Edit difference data
--*--

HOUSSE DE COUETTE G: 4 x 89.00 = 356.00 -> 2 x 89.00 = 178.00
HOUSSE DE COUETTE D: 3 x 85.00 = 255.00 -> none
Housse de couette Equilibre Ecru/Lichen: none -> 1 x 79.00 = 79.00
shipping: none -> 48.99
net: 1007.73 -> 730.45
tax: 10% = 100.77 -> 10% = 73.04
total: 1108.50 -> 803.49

--*--

* [What to work on]: Please restate the records in full, word for word.

* [Task result]:
HOUSSE DE COUETTE G: 4 x 89.00 = 356.00 -> 2 x 89.00 = 178.00
HOUSSE DE COUETTE D: 3 x 85.00 = 255.00 -> none
Housse de couette Equilibre Ecru/Lichen: none -> 1 x 79.00 = 79.00
shipping: none -> 48.99
net: 1007.73 -> 730.45
tax: 10% = 100.77 -> 10% = 73.04
total: 1108.50 -> 803.49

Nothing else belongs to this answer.